You REIT What You Sow: Real Estate Investment Trusts Provide a Hedge against Stock Market Downturn. (One for Your Money)
Brown, Carolyn M., Black Enterprise
In 1994, after 24 years of working mostly in the marketing department of Ameritech, Frances H. Clark retired. At the time, she had a serious decision to make. What to do with the money from her pension and 401(k)? Clark, who is 61, and was ordained as a Baptist minister four years ago, called on financial advisor Larry E. Folmar of the Folmar Group in Southfield, Michigan. Together, they created a diversified portfolio of mutual funds, high-yield bonds, and annuities.
In 1996, Clark took an interest in real estate properties. "But I didn't want the headaches of dealing with tenants," she says. On the advice of Folmar, she invested $7,500 in CNL, a limited partnership that was converted to a real estate investment trust (REIT). Initially, it invested in properties that were leased to regional and national restaurant chains. But, more recently, it has added rental properties to its holdings.
"This proved to be a good investment for me because it is consistent [average dividend yield of 9%]," says Clark. "It is not as affected by market fluctuations or day-to-day changes in interest rates.

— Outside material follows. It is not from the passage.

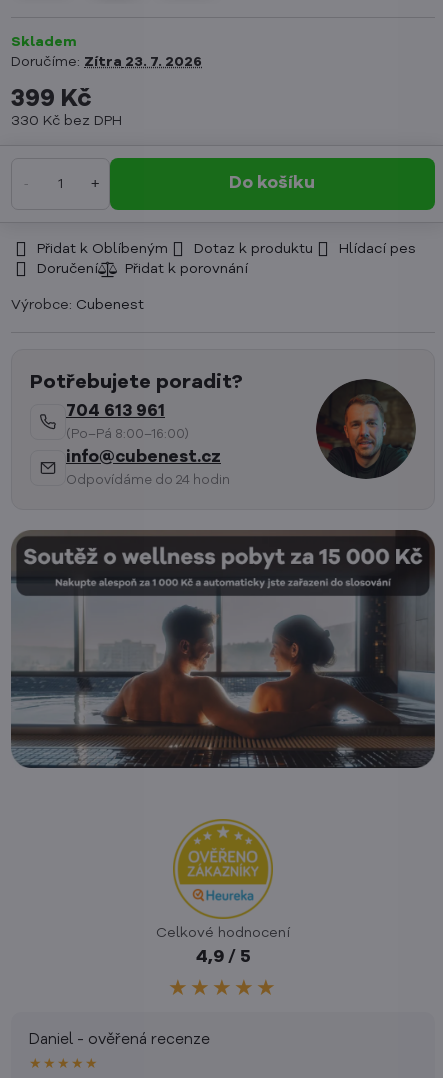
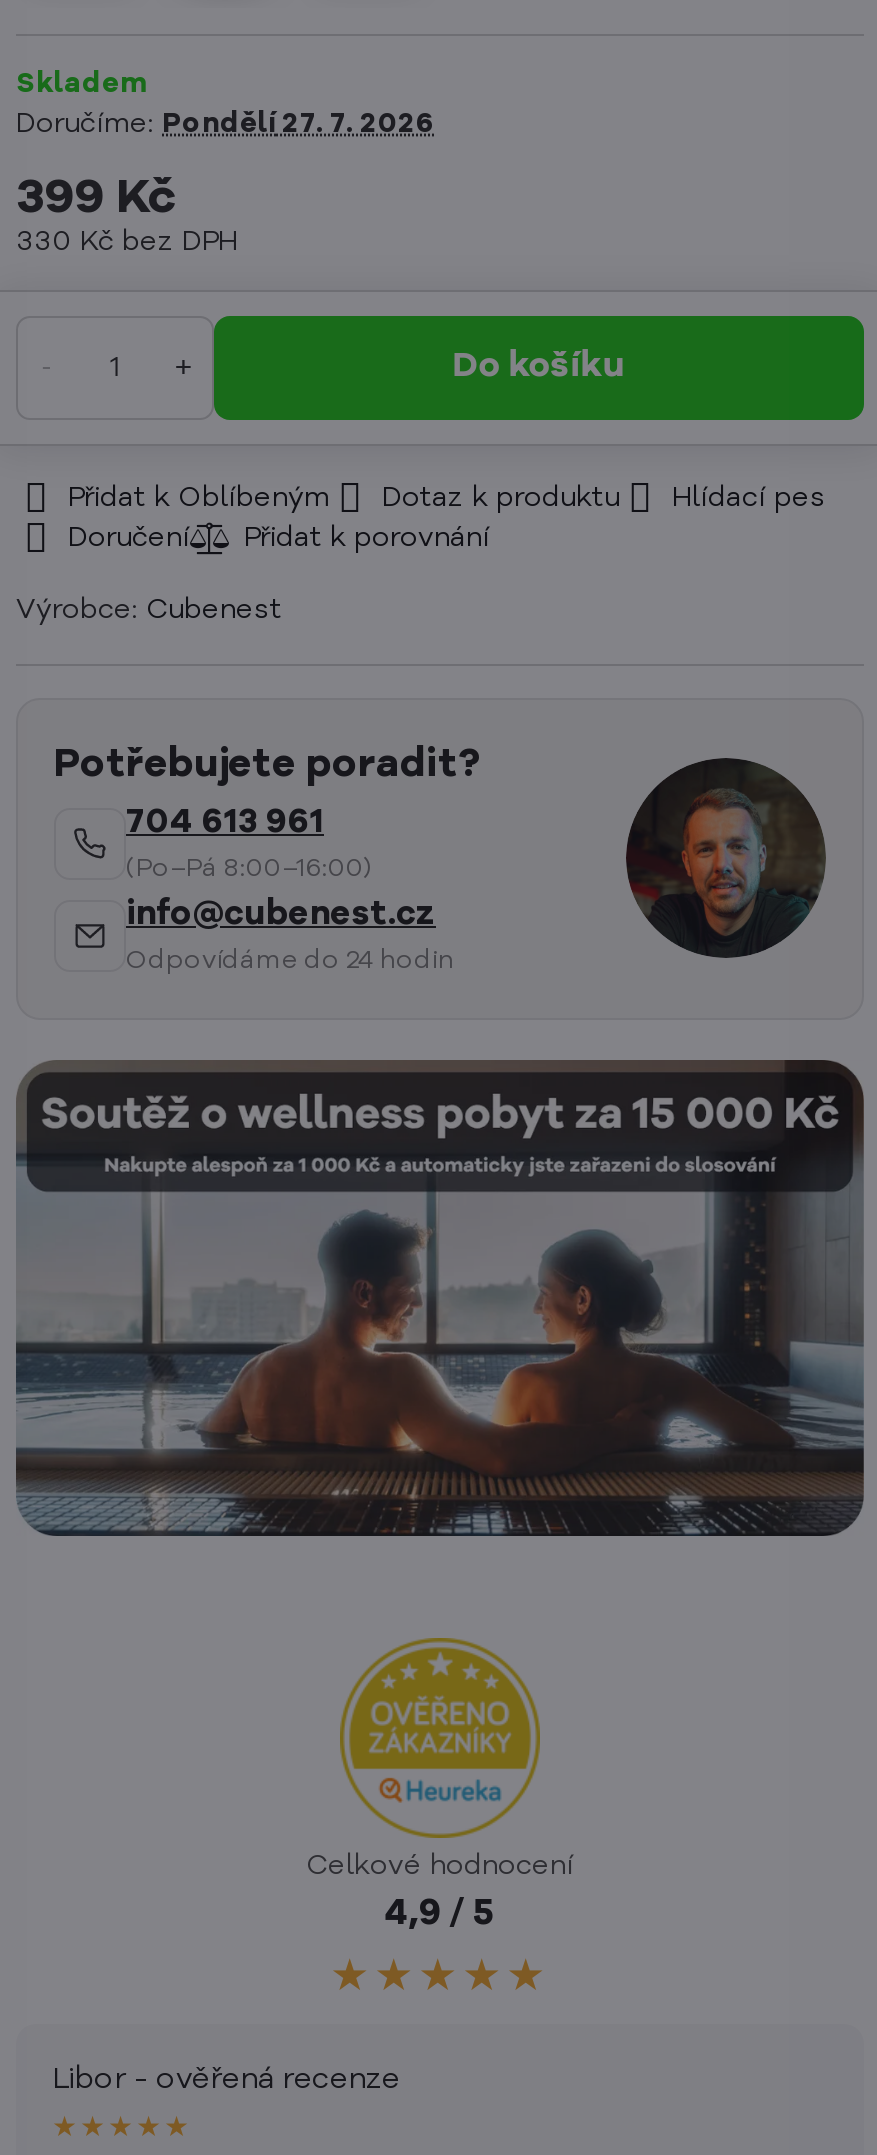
- Doručíme: Zítra 23. 7. 2026
+ Doručíme: Pondělí 27. 7. 2026

- Daniel - ověřená recenze
+ Libor - ověřená recenze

What I like is that it is a vehicle whose primary objectives are to preserve capital and produce steady income." Clark has opted to invest the distributions from the trust into a separate bond fund and money market account--from which she withdraws funds to pay monthly living expenses [of around $2,000].

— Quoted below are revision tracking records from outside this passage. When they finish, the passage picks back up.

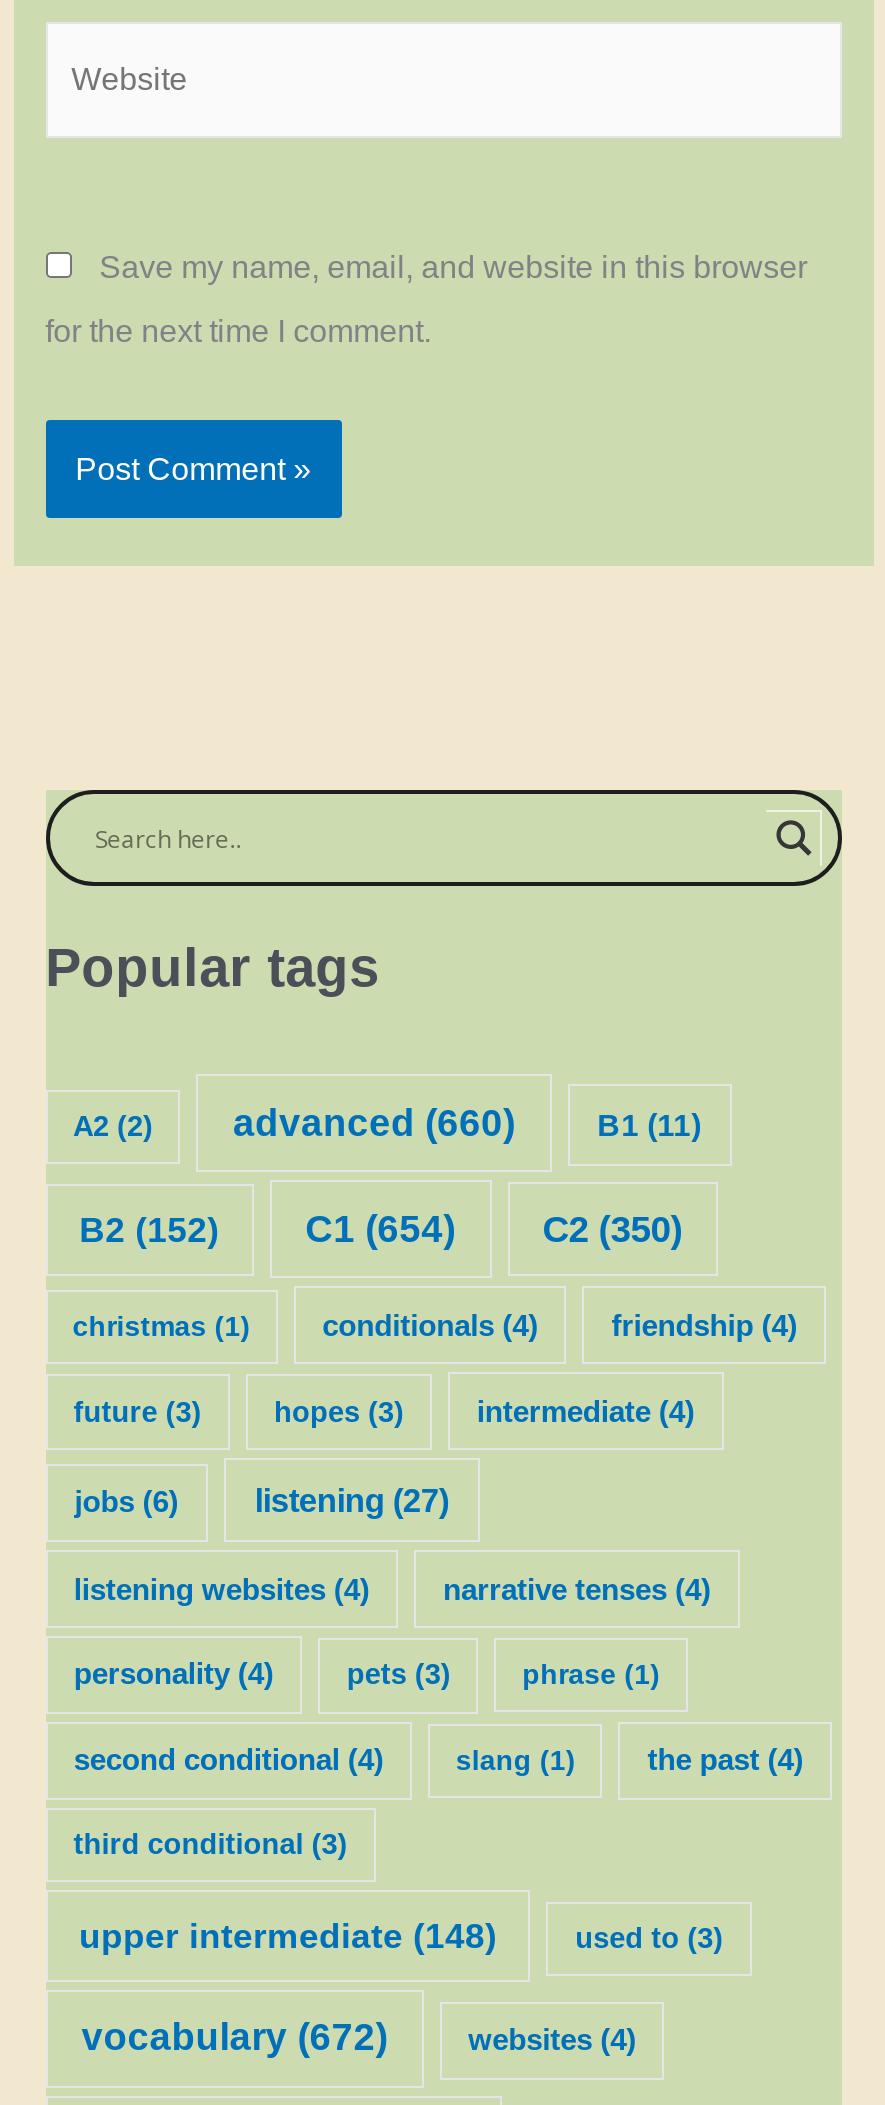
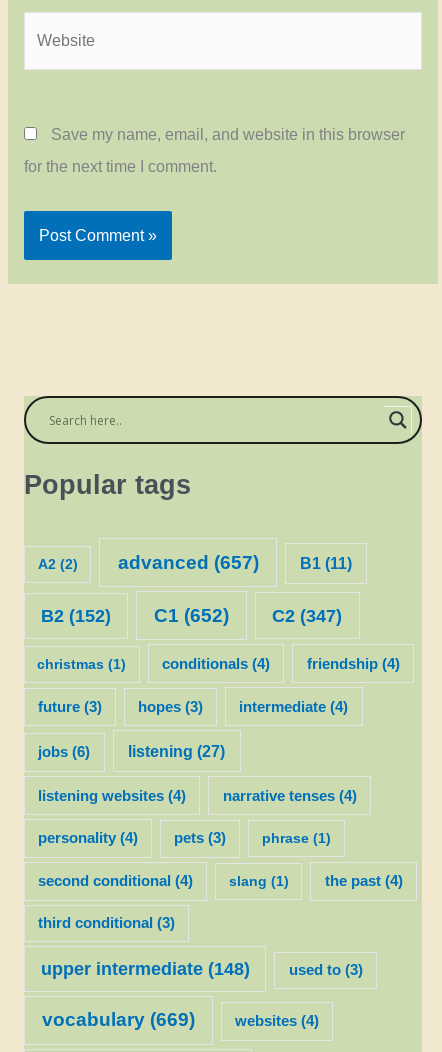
- advanced (660)
+ advanced (657)

- C1 (654)
+ C1 (652)

- C2 (350)
+ C2 (347)

- vocabulary (672)
+ vocabulary (669)
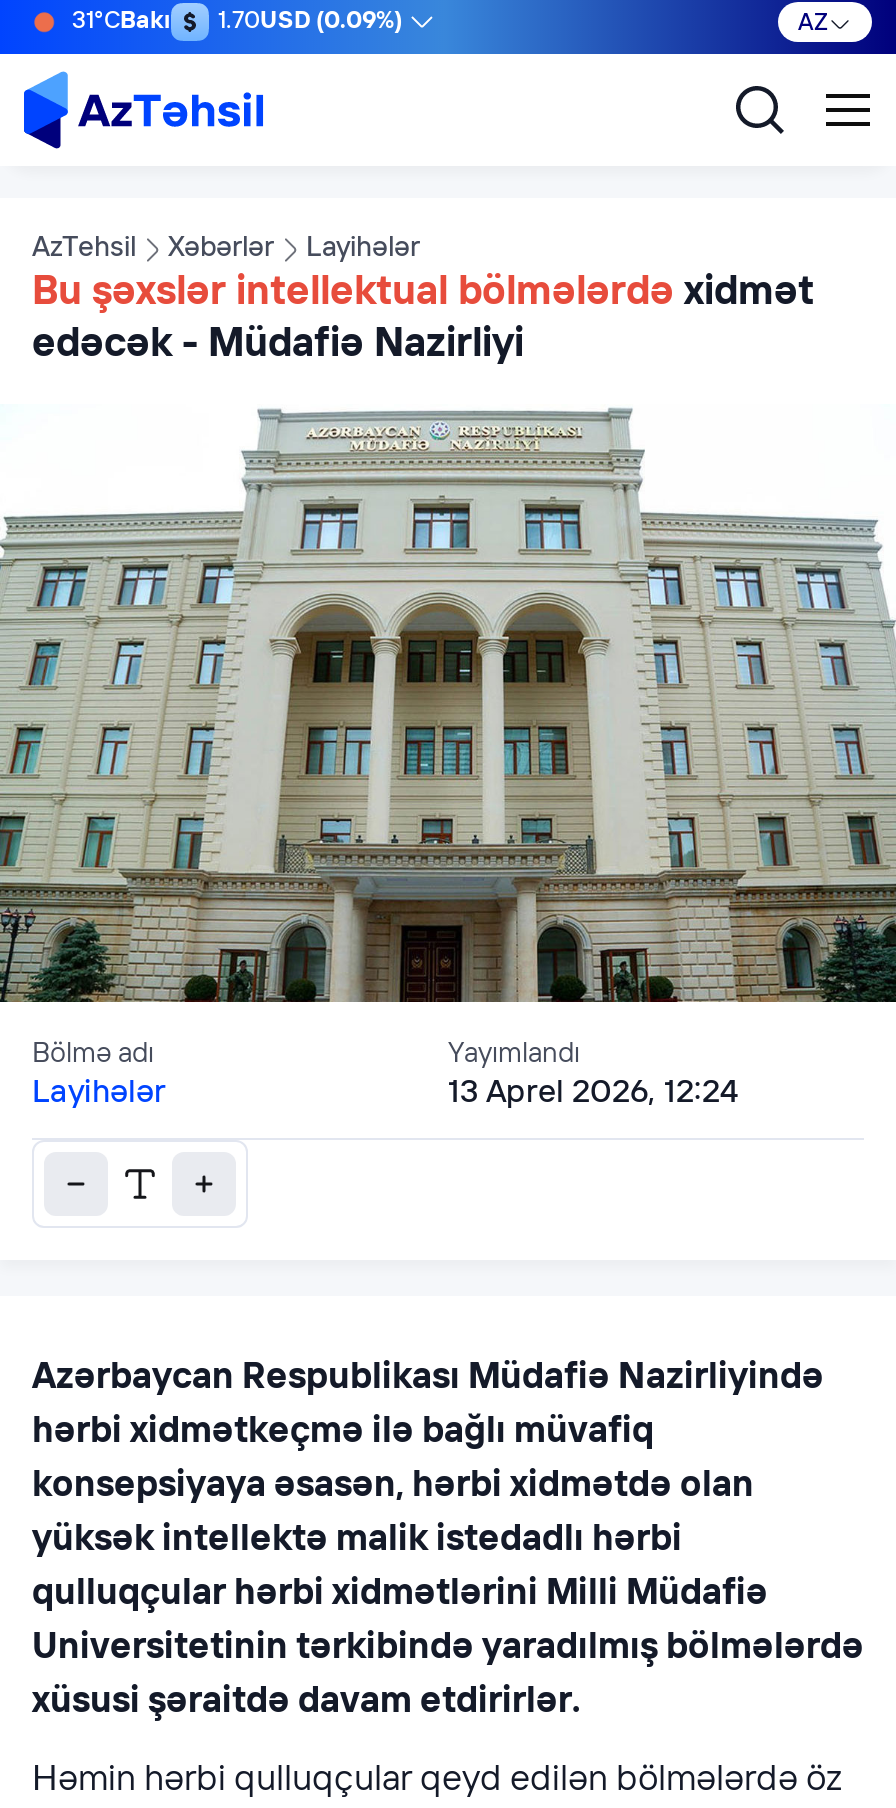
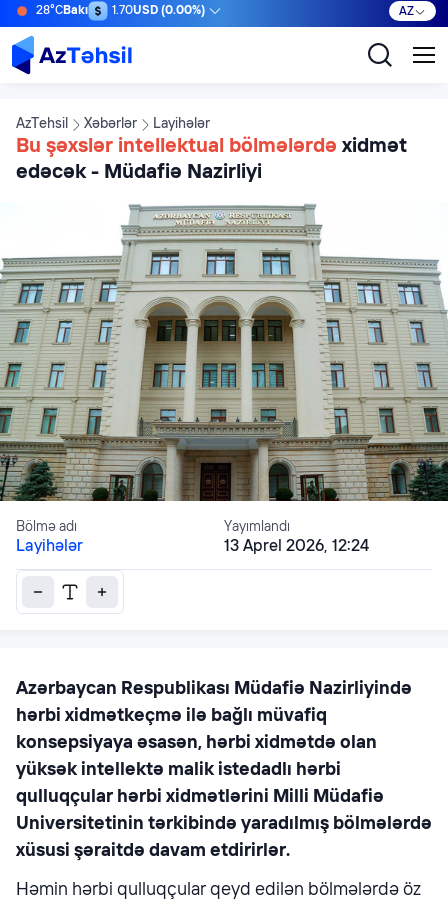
- 31°CBakı
+ 28°CBakı

- 1.70USD (0.09%)
+ 1.70USD (0.00%)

As with company stocks, investors buy and sell shares of REITs through a broker. Anyone with at least $40,000 to $50,000 in investable assets should be in REITs, or real estate mutual funds, advises Folmar. "Real estate tends to move opposite to the stock market. It protects the valuation of a dollar during times of inflation," he explains.
REITs returned an average of 26% in 2000, while the stock market, as measured by the S&P 500 index, sank 9%. "REITs and publicly traded real estate moved into positive territory last March and never looked back," says Steven A. Wechsler, president and CEO of the National Association of Real Estate Investment Trusts in Washington, D.C.
Although REITs have not been immune to the market's overall decline in the aftermath of the terrorist attacks, their performance is still ahead of most benchmarks. Through the close of September 26, 2001, REITs were up 7.3% vs. declines of 20.6%, 23.7%, and 40.7% for the Dow Jones industrial average, S&P 500, and Nasdaq composite index, respectively. The average dividend yield for REIT stocks is 7.75%, which is compelling for investors looking for a safe haven and steady income in these turbulent times.
There are about 188 REITs publicly traded on the market, making for investments in an array of properties from shopping centers and office buildings to apartment complexes and hotels. …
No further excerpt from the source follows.